Está prevista a permissão constitucional à concessão de isenção dos tributos que serão criados – Contribuição sobre Bens e Serviços, de competência da União, e Imposto sobre Bens e Serviços, de Estados e Municípios – para as operações que ocorrerem na Zona Franca de Manaus e nas Áreas de Livre Comércio, localizadas nos estados da região Norte do país. Algumas exceções estão previstas, como a vedação à concessão de isenção para armas e munições, bebidas alcoólicas, automóveis de passageiros e produtos de perfumaria ou de toucador, mas não foi incluída a vedação à isenção na importação de combustíveis.

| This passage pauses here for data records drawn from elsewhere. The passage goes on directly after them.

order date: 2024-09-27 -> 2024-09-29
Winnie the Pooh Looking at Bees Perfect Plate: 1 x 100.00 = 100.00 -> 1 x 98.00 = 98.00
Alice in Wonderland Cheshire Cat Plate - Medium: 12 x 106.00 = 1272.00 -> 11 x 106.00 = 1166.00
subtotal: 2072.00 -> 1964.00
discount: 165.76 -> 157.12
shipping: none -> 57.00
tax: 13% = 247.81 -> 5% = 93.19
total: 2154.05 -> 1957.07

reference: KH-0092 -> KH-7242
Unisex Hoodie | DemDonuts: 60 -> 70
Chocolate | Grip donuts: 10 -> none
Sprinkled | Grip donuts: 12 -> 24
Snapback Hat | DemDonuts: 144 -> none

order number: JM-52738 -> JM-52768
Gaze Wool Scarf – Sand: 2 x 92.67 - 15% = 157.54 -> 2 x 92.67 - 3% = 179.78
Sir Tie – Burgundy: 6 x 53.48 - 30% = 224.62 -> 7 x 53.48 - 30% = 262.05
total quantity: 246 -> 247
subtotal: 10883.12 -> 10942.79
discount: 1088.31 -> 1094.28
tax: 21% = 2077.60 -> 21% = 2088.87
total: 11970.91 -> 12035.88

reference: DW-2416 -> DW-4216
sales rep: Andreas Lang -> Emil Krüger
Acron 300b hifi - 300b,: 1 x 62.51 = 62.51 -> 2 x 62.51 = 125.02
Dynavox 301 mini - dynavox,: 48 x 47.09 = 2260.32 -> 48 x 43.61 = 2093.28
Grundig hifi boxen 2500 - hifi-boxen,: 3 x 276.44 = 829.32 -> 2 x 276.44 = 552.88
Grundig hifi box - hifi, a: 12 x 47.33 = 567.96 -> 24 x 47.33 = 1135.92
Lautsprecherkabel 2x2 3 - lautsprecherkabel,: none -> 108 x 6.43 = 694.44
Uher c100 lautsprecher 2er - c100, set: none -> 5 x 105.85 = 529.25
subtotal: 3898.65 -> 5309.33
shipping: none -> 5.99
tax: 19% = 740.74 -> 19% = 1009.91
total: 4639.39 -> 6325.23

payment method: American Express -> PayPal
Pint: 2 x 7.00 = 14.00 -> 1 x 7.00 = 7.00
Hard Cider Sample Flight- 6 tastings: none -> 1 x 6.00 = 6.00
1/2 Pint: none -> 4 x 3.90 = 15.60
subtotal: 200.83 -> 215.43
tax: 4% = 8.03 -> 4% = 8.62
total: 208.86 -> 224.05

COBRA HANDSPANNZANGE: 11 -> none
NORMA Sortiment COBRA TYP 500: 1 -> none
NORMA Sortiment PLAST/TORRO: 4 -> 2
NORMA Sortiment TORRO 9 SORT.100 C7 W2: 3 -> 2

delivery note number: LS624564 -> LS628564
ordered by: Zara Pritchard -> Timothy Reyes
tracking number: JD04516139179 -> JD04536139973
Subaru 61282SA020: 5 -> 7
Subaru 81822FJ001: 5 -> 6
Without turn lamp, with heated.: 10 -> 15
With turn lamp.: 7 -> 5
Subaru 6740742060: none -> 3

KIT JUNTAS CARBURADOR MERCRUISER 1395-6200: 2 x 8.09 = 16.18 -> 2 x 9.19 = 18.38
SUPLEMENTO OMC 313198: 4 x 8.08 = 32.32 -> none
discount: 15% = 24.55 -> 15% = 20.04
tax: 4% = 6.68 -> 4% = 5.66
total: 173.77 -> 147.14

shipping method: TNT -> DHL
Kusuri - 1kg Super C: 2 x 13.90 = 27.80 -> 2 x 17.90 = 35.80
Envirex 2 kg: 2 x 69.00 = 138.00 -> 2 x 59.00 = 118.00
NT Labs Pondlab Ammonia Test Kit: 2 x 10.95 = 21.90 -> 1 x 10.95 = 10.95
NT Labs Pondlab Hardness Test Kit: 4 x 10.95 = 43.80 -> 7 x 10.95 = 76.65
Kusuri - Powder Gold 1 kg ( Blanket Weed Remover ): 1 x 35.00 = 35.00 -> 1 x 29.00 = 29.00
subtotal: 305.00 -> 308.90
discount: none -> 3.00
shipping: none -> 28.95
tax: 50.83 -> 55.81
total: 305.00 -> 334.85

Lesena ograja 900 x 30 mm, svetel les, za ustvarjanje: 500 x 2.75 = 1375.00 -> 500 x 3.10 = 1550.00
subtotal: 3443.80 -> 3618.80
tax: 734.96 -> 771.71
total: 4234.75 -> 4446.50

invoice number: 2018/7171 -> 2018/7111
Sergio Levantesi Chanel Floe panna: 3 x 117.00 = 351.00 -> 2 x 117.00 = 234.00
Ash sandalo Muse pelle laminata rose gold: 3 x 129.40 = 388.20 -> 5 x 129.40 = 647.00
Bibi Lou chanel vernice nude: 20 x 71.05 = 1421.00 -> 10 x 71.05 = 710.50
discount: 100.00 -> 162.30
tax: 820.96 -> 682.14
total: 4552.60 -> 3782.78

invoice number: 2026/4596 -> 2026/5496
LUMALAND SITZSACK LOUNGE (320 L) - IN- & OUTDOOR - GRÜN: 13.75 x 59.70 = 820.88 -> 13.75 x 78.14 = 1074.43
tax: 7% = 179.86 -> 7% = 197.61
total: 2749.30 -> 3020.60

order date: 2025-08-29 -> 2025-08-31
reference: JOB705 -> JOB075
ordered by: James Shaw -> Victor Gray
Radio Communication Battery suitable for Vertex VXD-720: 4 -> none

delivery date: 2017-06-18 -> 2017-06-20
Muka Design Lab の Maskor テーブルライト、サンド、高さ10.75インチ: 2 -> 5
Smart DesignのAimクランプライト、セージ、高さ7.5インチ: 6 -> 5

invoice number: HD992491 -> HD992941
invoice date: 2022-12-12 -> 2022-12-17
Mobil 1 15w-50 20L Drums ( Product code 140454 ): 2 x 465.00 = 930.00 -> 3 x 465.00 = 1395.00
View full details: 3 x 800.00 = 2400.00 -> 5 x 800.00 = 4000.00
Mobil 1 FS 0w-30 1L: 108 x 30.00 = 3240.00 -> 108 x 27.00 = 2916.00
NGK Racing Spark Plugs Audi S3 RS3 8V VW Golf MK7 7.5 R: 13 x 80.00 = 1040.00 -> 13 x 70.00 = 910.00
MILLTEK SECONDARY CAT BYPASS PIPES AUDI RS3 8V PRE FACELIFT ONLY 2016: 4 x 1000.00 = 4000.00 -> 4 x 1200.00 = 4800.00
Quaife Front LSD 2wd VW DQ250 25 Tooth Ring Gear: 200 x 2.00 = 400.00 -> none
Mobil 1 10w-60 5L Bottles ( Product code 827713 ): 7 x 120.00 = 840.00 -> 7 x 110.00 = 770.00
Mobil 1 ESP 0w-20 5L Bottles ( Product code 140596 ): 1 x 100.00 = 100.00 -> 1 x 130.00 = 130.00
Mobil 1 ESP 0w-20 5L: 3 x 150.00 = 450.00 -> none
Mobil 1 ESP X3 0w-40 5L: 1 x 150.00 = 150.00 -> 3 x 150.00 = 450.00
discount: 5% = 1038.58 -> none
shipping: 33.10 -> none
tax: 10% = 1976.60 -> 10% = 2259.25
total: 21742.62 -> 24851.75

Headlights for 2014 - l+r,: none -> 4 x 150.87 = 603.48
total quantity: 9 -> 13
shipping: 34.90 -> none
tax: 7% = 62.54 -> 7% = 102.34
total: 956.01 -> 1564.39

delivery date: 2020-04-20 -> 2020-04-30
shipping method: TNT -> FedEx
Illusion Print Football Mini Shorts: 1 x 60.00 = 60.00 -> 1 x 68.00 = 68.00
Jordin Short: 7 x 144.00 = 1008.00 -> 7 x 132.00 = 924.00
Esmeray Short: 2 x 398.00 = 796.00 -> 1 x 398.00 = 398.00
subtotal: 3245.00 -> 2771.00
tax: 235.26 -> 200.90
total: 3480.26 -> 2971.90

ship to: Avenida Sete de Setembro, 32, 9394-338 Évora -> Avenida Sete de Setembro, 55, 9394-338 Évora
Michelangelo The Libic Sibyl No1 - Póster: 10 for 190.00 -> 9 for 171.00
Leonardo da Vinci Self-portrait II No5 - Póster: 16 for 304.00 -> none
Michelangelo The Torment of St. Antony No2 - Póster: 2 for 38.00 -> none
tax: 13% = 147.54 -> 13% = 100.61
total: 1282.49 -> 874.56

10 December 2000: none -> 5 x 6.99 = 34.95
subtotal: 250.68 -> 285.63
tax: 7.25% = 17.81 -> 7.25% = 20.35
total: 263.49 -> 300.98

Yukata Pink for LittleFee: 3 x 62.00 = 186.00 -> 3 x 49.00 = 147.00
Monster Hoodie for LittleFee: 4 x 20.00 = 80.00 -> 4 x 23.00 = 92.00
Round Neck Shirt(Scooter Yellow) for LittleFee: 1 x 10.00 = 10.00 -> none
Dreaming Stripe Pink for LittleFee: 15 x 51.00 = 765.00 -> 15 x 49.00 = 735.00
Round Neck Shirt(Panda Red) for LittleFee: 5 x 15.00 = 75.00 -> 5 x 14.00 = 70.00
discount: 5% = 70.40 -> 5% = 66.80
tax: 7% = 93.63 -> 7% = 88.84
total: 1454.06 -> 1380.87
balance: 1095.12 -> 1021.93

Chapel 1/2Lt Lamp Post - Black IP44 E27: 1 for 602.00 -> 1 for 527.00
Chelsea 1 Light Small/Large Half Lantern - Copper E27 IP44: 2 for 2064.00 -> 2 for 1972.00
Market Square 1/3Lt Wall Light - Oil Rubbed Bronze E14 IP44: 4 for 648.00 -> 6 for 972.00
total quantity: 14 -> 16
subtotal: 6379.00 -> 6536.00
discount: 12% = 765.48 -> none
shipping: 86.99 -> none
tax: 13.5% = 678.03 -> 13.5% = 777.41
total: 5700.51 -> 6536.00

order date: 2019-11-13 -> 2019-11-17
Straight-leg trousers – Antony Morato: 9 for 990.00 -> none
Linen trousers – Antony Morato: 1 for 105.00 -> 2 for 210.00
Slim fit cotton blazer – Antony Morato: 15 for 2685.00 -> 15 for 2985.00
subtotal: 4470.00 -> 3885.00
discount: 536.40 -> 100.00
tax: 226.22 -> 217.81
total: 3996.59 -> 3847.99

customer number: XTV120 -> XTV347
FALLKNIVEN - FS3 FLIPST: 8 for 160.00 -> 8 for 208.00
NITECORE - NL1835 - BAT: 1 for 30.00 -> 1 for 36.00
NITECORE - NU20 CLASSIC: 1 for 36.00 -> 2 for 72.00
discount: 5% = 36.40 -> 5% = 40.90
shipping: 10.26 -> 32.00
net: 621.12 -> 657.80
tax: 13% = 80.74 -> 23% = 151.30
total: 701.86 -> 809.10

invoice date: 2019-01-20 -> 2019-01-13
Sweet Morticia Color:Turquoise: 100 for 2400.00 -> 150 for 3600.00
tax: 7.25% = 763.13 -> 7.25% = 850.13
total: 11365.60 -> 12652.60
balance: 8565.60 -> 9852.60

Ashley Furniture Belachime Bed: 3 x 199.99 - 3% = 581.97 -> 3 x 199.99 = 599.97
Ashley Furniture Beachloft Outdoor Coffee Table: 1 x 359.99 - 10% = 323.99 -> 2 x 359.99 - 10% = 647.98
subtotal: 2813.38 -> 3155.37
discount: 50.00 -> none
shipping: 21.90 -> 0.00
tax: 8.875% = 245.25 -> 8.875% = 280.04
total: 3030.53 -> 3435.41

Dessa forma, o novo sistema tributário estabelecerá a possibilidade concreta de que a empresas sediadas na Zona Franca de Manaus ou em uma das cinco Áreas de Livre Comércio importem combustíveis derivados de petróleo ou biocombustíveis, como etanol de milho, sem o pagamento de nenhum centavo de CBS ou IBS, vendendo após para os demais estados da Federação com incomparável vantagem competitiva.
Além da enorme perda de arrecadação para todos os estados e os municípios, da ordem de 20% a 30%, todo o parque de refino e de produção de biocombustíveis estabelecido no país, de propriedade da Petrobras ou dos demais agentes privados, ficará economicamente inviabilizado, tornando o país absolutamente dependente da importação de combustíveis, uma estupidez do ponto de vista estratégico.
Para encerrar, cabe afirmar que nem no pior sistema tributário do mundo, o que atualmente vigora no Brasil, existe a possibilidade de importação de combustíveis sem o pagamento de impostos. Se o Brasil almeja construir um modelo de tributação simplificador, moderno, justo e equilibrado, desta vez o “eu” não poderá se sobrepor aos outros.
* Luiz Claudio Carvalho é sócio-fundador da BK Consulting e foi secretário da Fazenda de São Paulo e do Rio de Janeiro.